Assignment = Return each entry word for word and skip its pictures.
══ Information supplied
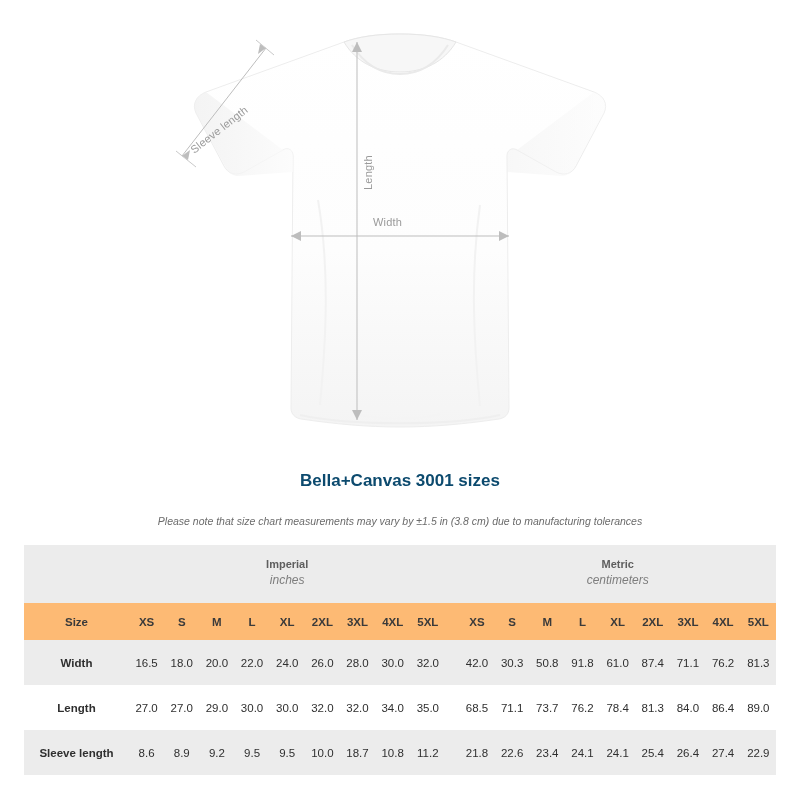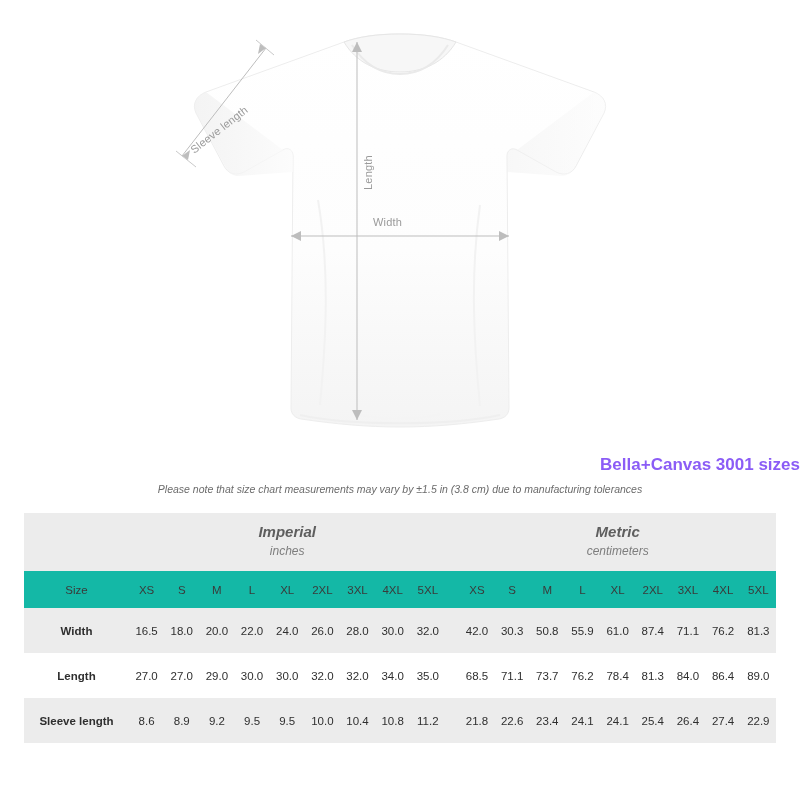--- a/index.html
+++ b/index.html
@@ -51,11 +51,11 @@
 
   
   .chart-title {
-    text-align: right;
+    text-align: center;
     font-size: 17px;
     font-weight: bold;
-    color: #8b5cf6;
-    margin: 0;
+    color: #0c4a6e;
+    margin: 16px;
     padding: 0 0 2px 0;
   }
   .chart-note {

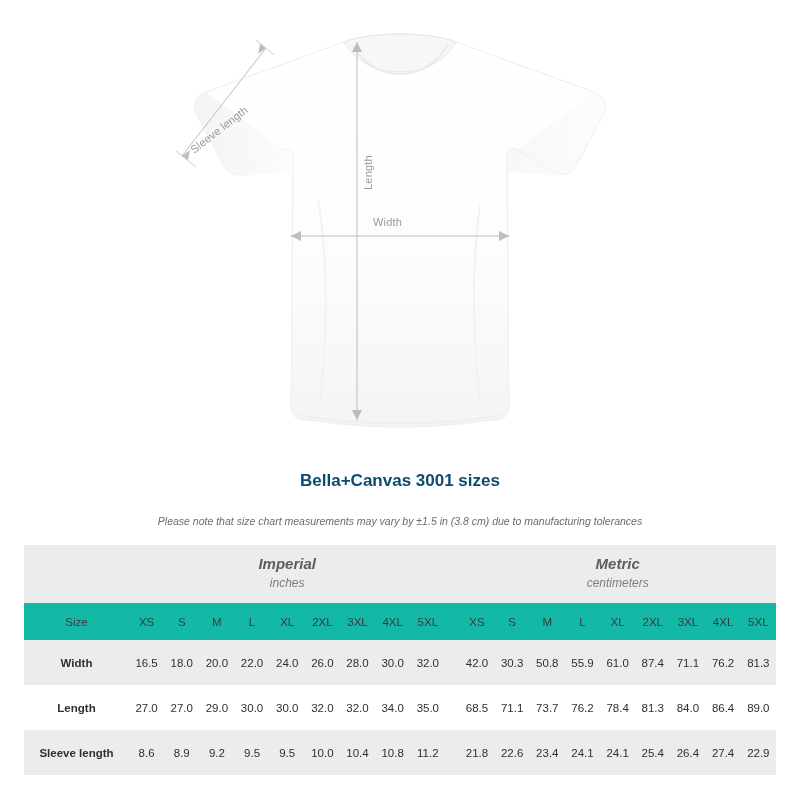--- a/index.html
+++ b/index.html
@@ -89,8 +89,7 @@
     vertical-align: middle;
   }
   .unit-name {
-    font-size: 15px;
-    font-style: italic;
+    font-size: 11px;
     font-weight: bold;
     color: #5e5e5e;
     line-height: 1.25;

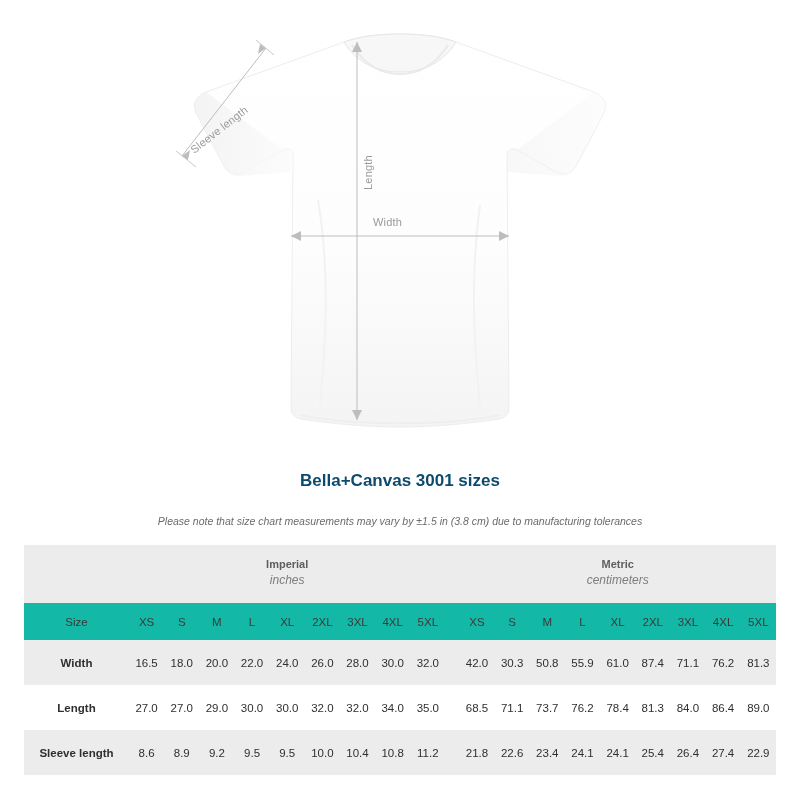--- a/index.html
+++ b/index.html
@@ -102,9 +102,9 @@
   }
   .head-row td {
     height: 37px;
-    background: #14b8a6;
+    background: #fdba74;
     font-size: 11.5px;
-    font-weight: normal;
+    font-weight: bold;
     color: #3a3a3a;
     vertical-align: middle;
   }

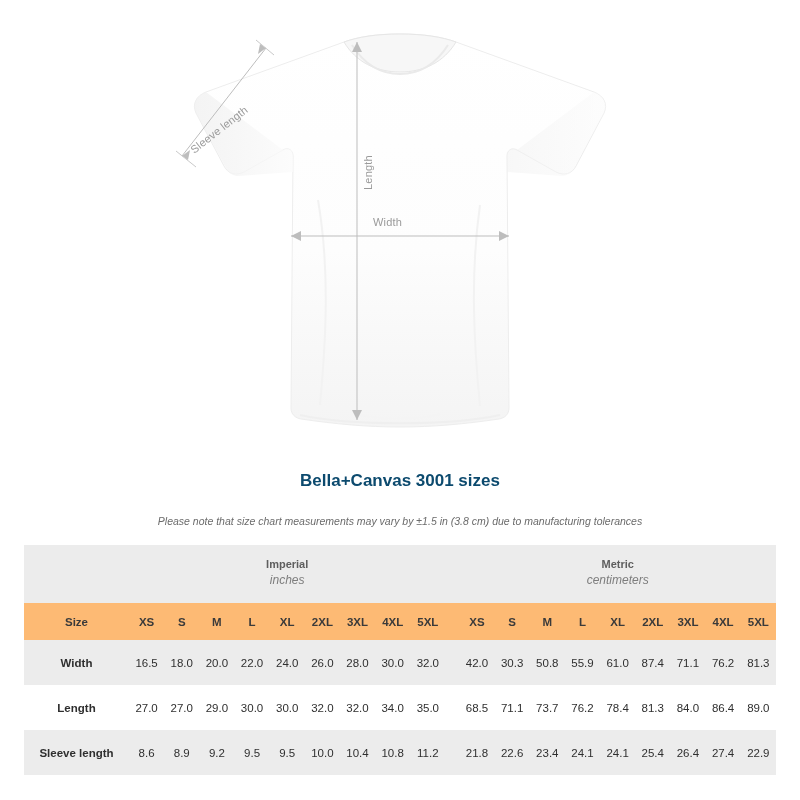--- a/index.html
+++ b/index.html
@@ -272,7 +272,7 @@
           <td>42.0</td>
           <td>30.3</td>
           <td>50.8</td>
-          <td>55.9</td>
+          <td>91.8</td>
           <td>61.0</td>
           <td>87.4</td>
           <td>71.1</td>

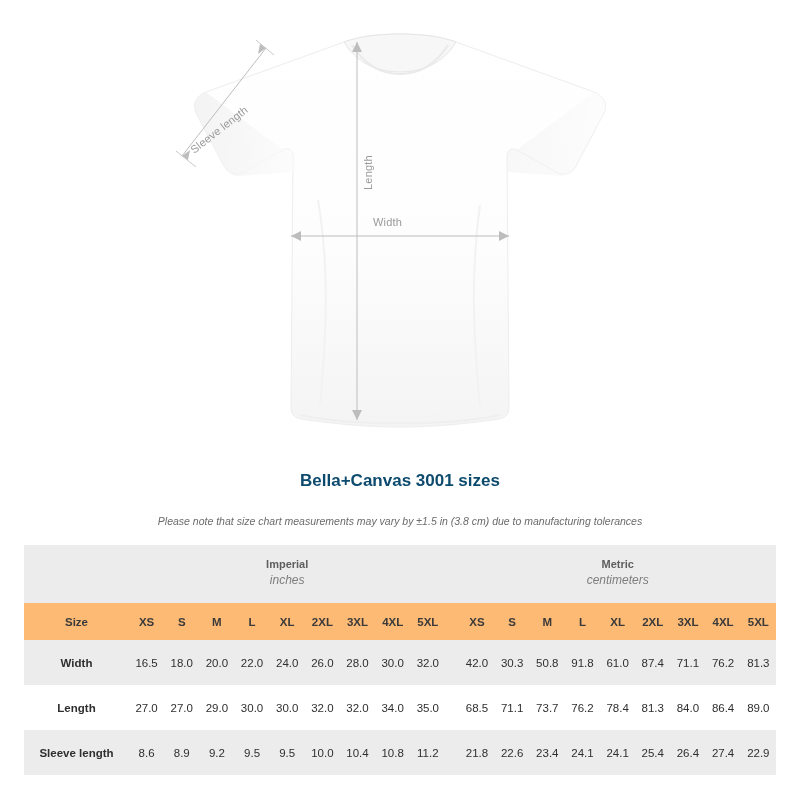--- a/index.html
+++ b/index.html
@@ -311,7 +311,7 @@
           <td>9.5</td>
           <td>9.5</td>
           <td>10.0</td>
-          <td>10.4</td>
+          <td>18.7</td>
           <td>10.8</td>
           <td>11.2</td>
           <td></td>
════
Reply =
--- a/index.html
+++ b/index.html
@@ -51,11 +51,11 @@
 
   
   .chart-title {
-    text-align: right;
+    text-align: center;
     font-size: 17px;
     font-weight: bold;
-    color: #8b5cf6;
-    margin: 0;
+    color: #0c4a6e;
+    margin: 16px;
     padding: 0 0 2px 0;
   }
   .chart-note {

--- a/index.html
+++ b/index.html
@@ -89,8 +89,7 @@
     vertical-align: middle;
   }
   .unit-name {
-    font-size: 15px;
-    font-style: italic;
+    font-size: 11px;
     font-weight: bold;
     color: #5e5e5e;
     line-height: 1.25;

--- a/index.html
+++ b/index.html
@@ -102,9 +102,9 @@
   }
   .head-row td {
     height: 37px;
-    background: #14b8a6;
+    background: #fdba74;
     font-size: 11.5px;
-    font-weight: normal;
+    font-weight: bold;
     color: #3a3a3a;
     vertical-align: middle;
   }

--- a/index.html
+++ b/index.html
@@ -272,7 +272,7 @@
           <td>42.0</td>
           <td>30.3</td>
           <td>50.8</td>
-          <td>55.9</td>
+          <td>91.8</td>
           <td>61.0</td>
           <td>87.4</td>
           <td>71.1</td>

--- a/index.html
+++ b/index.html
@@ -311,7 +311,7 @@
           <td>9.5</td>
           <td>9.5</td>
           <td>10.0</td>
-          <td>10.4</td>
+          <td>18.7</td>
           <td>10.8</td>
           <td>11.2</td>
           <td></td>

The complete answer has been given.